One of the non-leadership attributes that bleeds many organizations of their productivity and consumes much personal time is selfishness. It is the act of placing a higher priority on one’s own desires or “needs” than on the desires and needs of other people. When individuals choose to serve themselves over others a callous exterior develops around their personality that deflects the love and care of others, and isolates them from reality.

In their book High Altitude Leadership, Chris Warner and Don Schmincke discuss the debilitating toll selfishness takes on companies. They call destructive and unproductive condition of selfishness “dangerous, unproductive, dysfunctional” behavior, or DUD behavior. They provide excellent examples of how DUD behavior is manifest by individuals and organizations.

How much profit is lost? The results of analyzing over ten thousand executives from 1997 to 2007 are alarming: DUD behavior sucks 20 to 80 percent of productive time out of organizations, with the overall average hovering around 50 percent. People admit they waste half their time getting distracted by DUD behavior, yet rarely does a company measure this damage to productivity, quality, and speed. So when someone asks you how many people work at your company, chances are you should tell them, ‘About half.’

Few if any organizations afford the cost of non-productive behavior. Individuals cannot afford the opportunity cost — both in terms of money and reputation — of selfishness. Here are three simple rules to overcome selfishness:

  • Think of others first: When you come to a decision point, think of how it will affect other people who are involved. If you lead a team, how will the members react to your decision? Everyone has to make tough decisions at times, and those decisions will inevitably affect others. However, if you pause for a moment and think of how your actions will have an effect on other people, you can move forward with a quiet confidence.
  • Practice integrity: The word integrity is not necessarily the antithesis of selfishness. However, by living with integrity you will naturally find yourself looking out for others’ best interests. Your actions, values and methods of working will naturally move toward altruistic behavior and away from selfishness.
  • Develop trust: The very act of gaining people’s trust will cause you to not be selfish. When someone perceives you are only in it for yourself, they will not trust you. When they see you have their best interests in mind they will trust you. Be aware of people who might take advantage of you (don’t let that happen), but give people the benefit of the doubt and the benefit of your trust.

As a leader, take the time and make the effort to develop a culture that overcomes the debilitating difficulty of selfishness.

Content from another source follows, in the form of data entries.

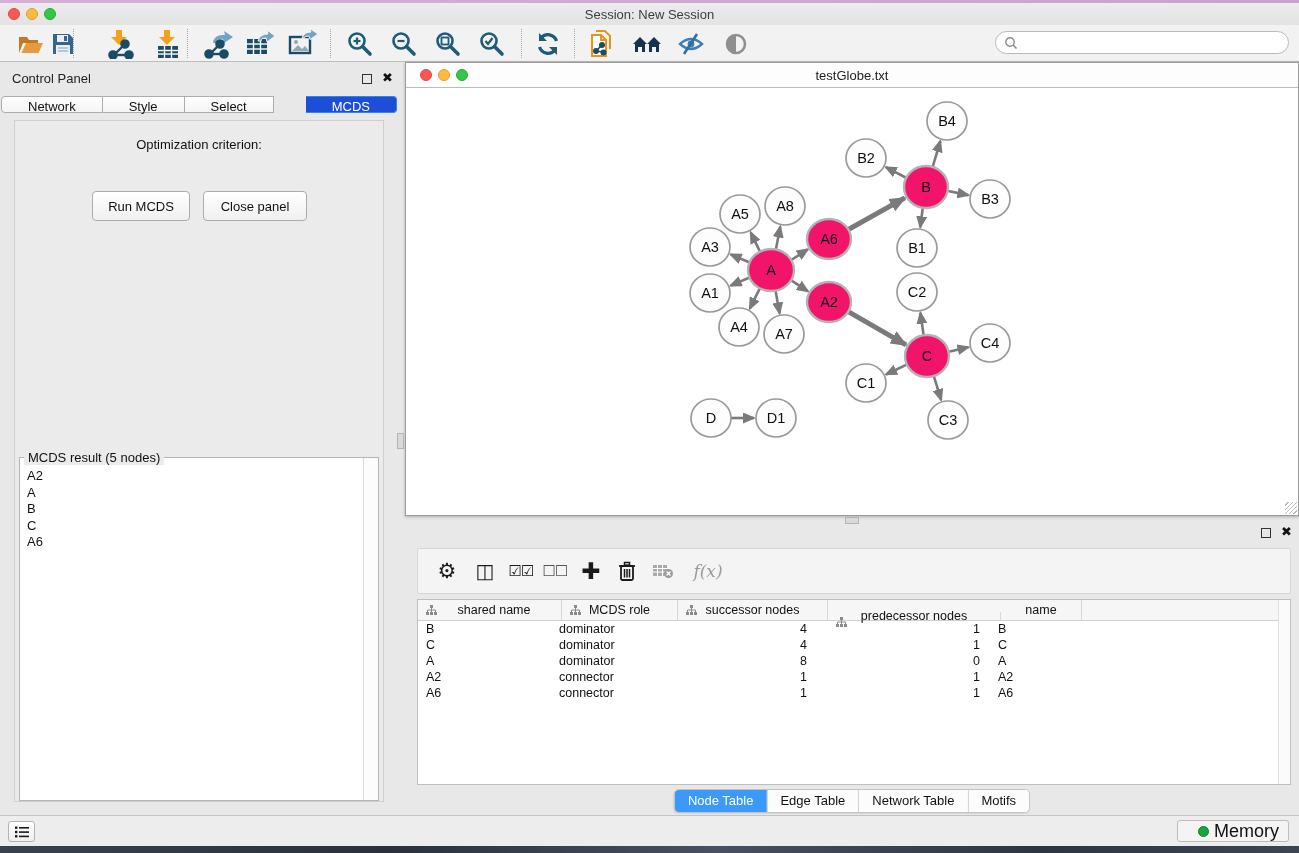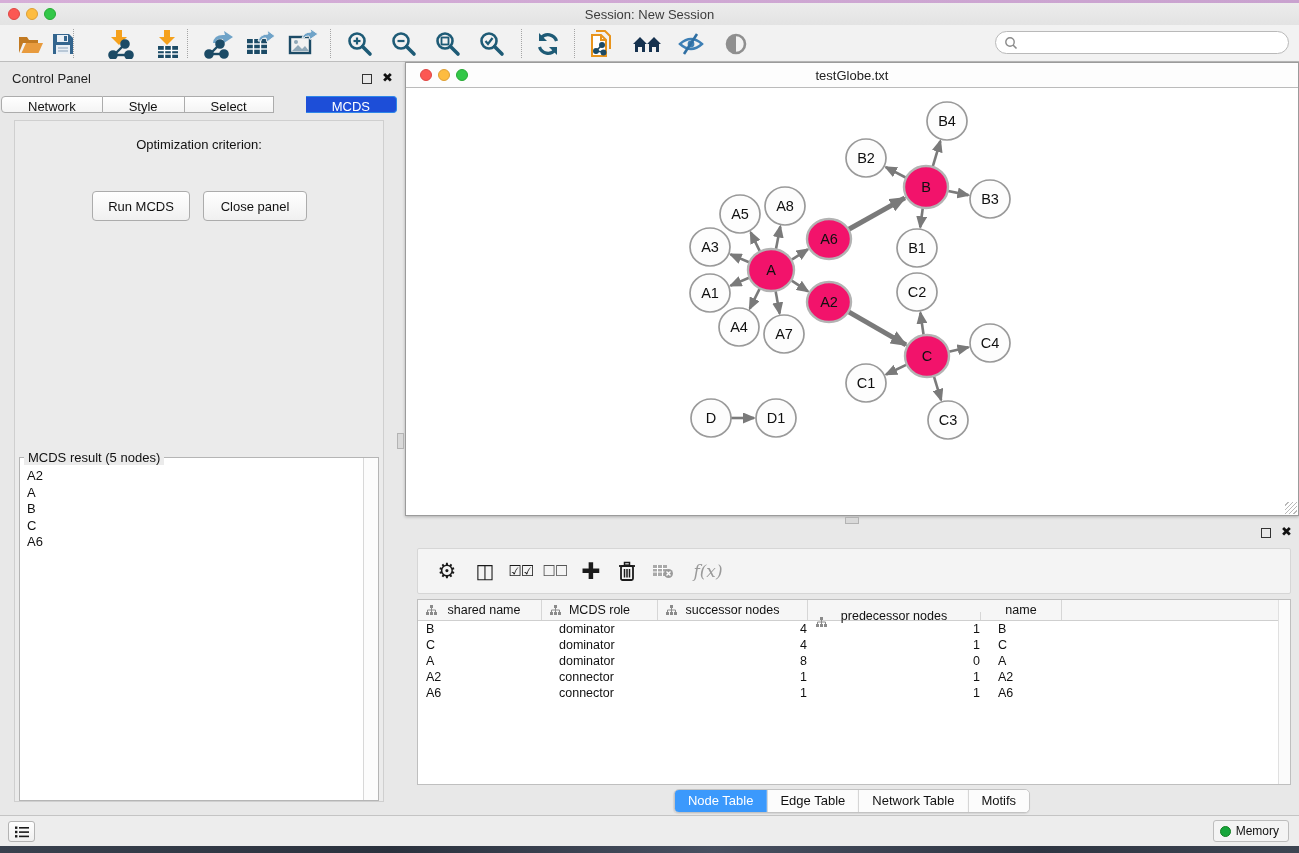--- a/index.html
+++ b/index.html
@@ -116,23 +116,23 @@
     border-left:1px solid #D2D2D2; background:#FCFCFC; }
   .tp-tab:first-child { border-left:none; }
   .tp-tab.selected { background:#3B99FC; color:#fff; }
 
   
   .statusbar { position:absolute; left:0; top:815px; width:1299px; height:31px;
     background:#EDEDED; border-top:1px solid #C4C4C4; }
   .sb-left-btn { position:absolute; left:8px; top:5px; width:27px; height:21px;
     background:linear-gradient(#FFF,#EFEFEF); border:1px solid #B3B3B3; border-radius:3px;
     display:flex; align-items:center; justify-content:center; }
-  .memory-btn { position:absolute; right:10px; top:4px; height:22px; padding:0 9px 0 6px;
+  .memory-btn { position:absolute; right:10px; top:4px; height:22px; padding:0 9px 0 20px;
     background:#F4F4F4; border:1px solid #BDBDBD; border-radius:3px;
-    display:flex; align-items:center; gap:5px; font-size:12px; color:#111; }
+    display:flex; align-items:center; gap:5px; font-size:18px; color:#111; }
   .mem-dot { width:11px; height:11px; border-radius:50%; background:#17A63C; border:1px solid #12argin822; border:1px solid #128022; }
   .bottom-strip { position:absolute; left:0; top:846px; width:1299px; height:7px;
     background:linear-gradient(90deg,#39414E,#2A313D 30%,#485061 55%,#2E3542 80%,#3D4552); }
 
   .fx { font-family:"DejaVu Serif",serif; font-style:italic; font-size:17px; color:#9a9a9a; }
   svg { display:block; }
 </style>
 </head>
 <body>
 
@@ -498,21 +498,21 @@
             </g>
           <circle cx="16.5" cy="10.5" r="4.5" fill="#9B9B9B"></circle>
           <path d="M14.5 8.5 l4 4 M18.5 8.5 l-4 4" stroke="#fff" stroke-width="1.4"></path>
         </svg>
       </span>
       <span class="ticon fx" style="margin-left:10px; width:40px">f(x)</span>
     </div>
 
     <div class="tp-table">
       <div class="thead" id="table-head">
-          <div class="th" style="width: 124px; padding-left: 9px;">
+          <div class="th" style="width: 144px; padding-left: 9px;">
             <svg class="tree" width="11" height="11" viewBox="0 0 11 11">
               <g fill="#8a8a8a">
                 <rect x="4" y="0" width="3" height="3"></rect>
                 <rect x="0" y="7" width="3" height="3"></rect>
                 <rect x="4" y="7" width="3" height="3"></rect>
                 <rect x="8" y="7" width="3" height="3"></rect>
               </g>
               <path d="M5.5 3v2 M1.5 7V5h8v2 M5.5 5v2" stroke="#8a8a8a" fill="none"></path>
             </svg>
             <span>shared name</span>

The Product Management Perspective: As a product manager you depend on your relationships with other people. Think of others when making decisions. This is not meant to imply you do should always do what someone else (e.g., the customer, the development manager, the analyst) wants with no good reason. However, by listening to others and trusting their input, you will make better decisions, gain the trust of those with whom you interact and increase your value within your organization.